To make Deviled Eggs, you need to start with hard boiled eggs! To make the perfect hard-boiled eggs, follow these steps:

  1. Start with fresh eggs: Choose eggs that are not too old, as fresher eggs are easier to peel.
  2. Place the eggs in a saucepan: Arrange the eggs in a single layer at the bottom of a saucepan. Avoid overcrowding the pan.
  3. Add water: Fill the saucepan with enough cold water to cover the eggs by about an inch.
  4. Bring to a boil: Place the saucepan on the stove over medium-high heat and bring the water to a rolling boil.

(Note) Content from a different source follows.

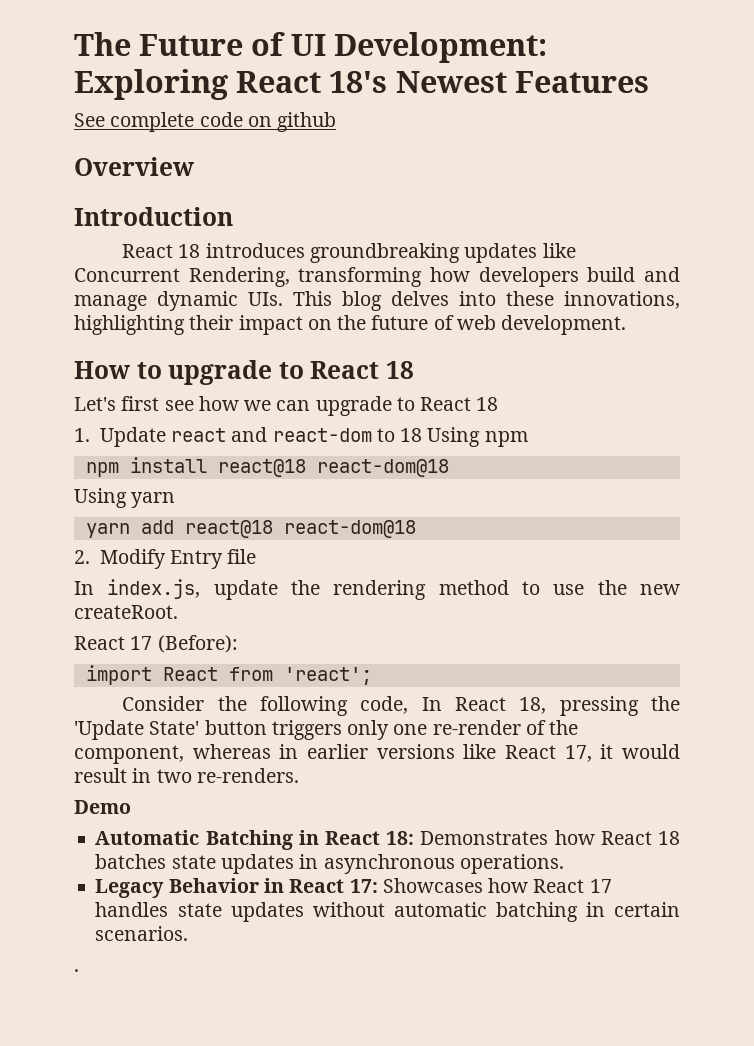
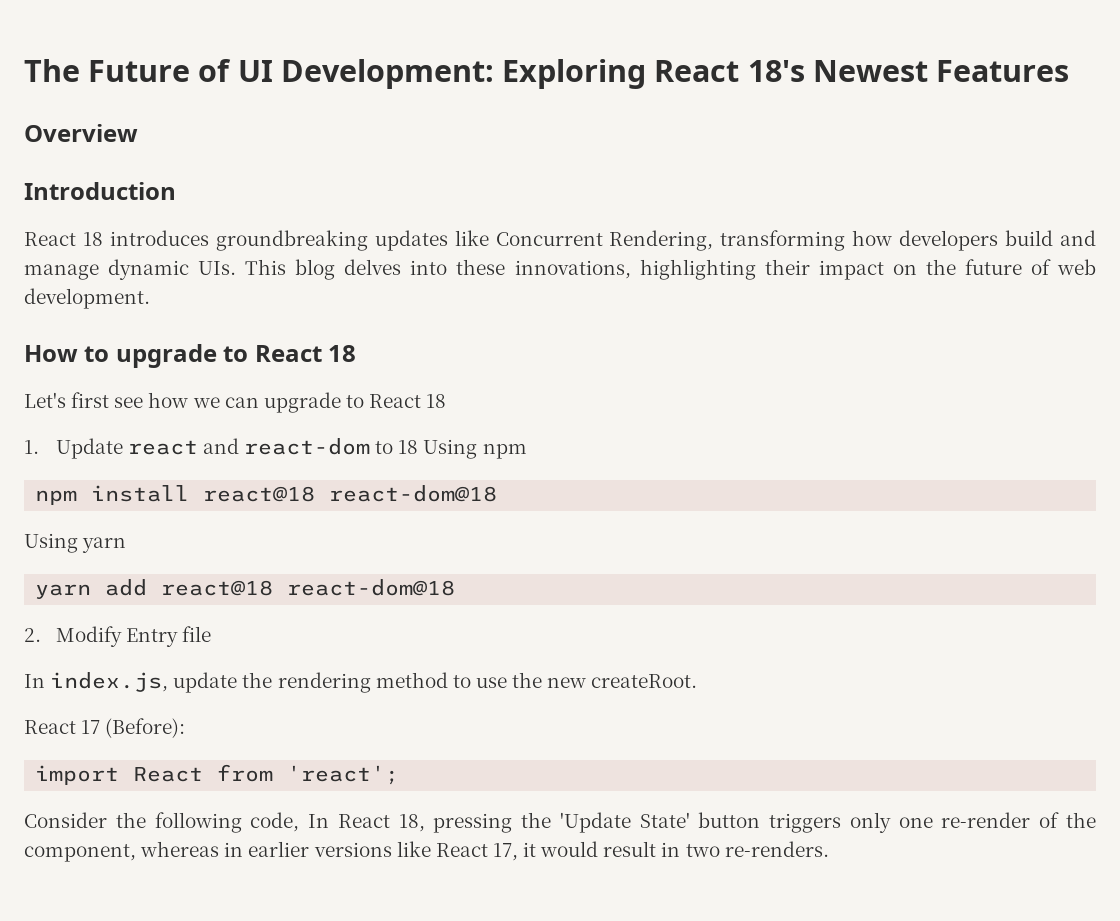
[74,112,337,132] // See complete code on github -> (1070, 71) none
[74,800,131,814] [95,830,681,850] [95,854,564,874] [95,878,612,898] [95,902,680,922] [95,926,189,941] [74,969,79,972] // Demo // Automatic Batching in React 18: Demonstrates how React 18 batches state updates in asynchronous operations. // Legacy Behavior in React 17: Showcases how React 17 handles state updates without automatic batching in certain scenarios. // . -> (829, 849) none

  5. Reduce heat and simmer: Once the water reaches a boil, reduce the heat to low or medium-low to maintain a gentle simmer. Let the eggs cook in the simmering water for about 9-12 minutes, depending on the desired level of doneness. Adjust the time for larger or smaller eggs.
  6. Prepare an ice bath: While the eggs are simmering, prepare a large bowl with cold water and ice cubes.
  7. Transfer the eggs to an ice bath: After the desired cooking time, use a slotted spoon to transfer the eggs from the saucepan to the ice bath. Let them sit in the ice bath for at least 5 minutes to cool and stop cooking if you want an easy peel shell.
  8. Peel the eggs: Gently tap each egg on a hard surface to crack the shell, then roll it between your hands to loosen the shell. Start peeling from the wider end, where there’s usually an air pocket, which can help with easier peeling. Rinse the peeled eggs under cold water to remove any shell fragments.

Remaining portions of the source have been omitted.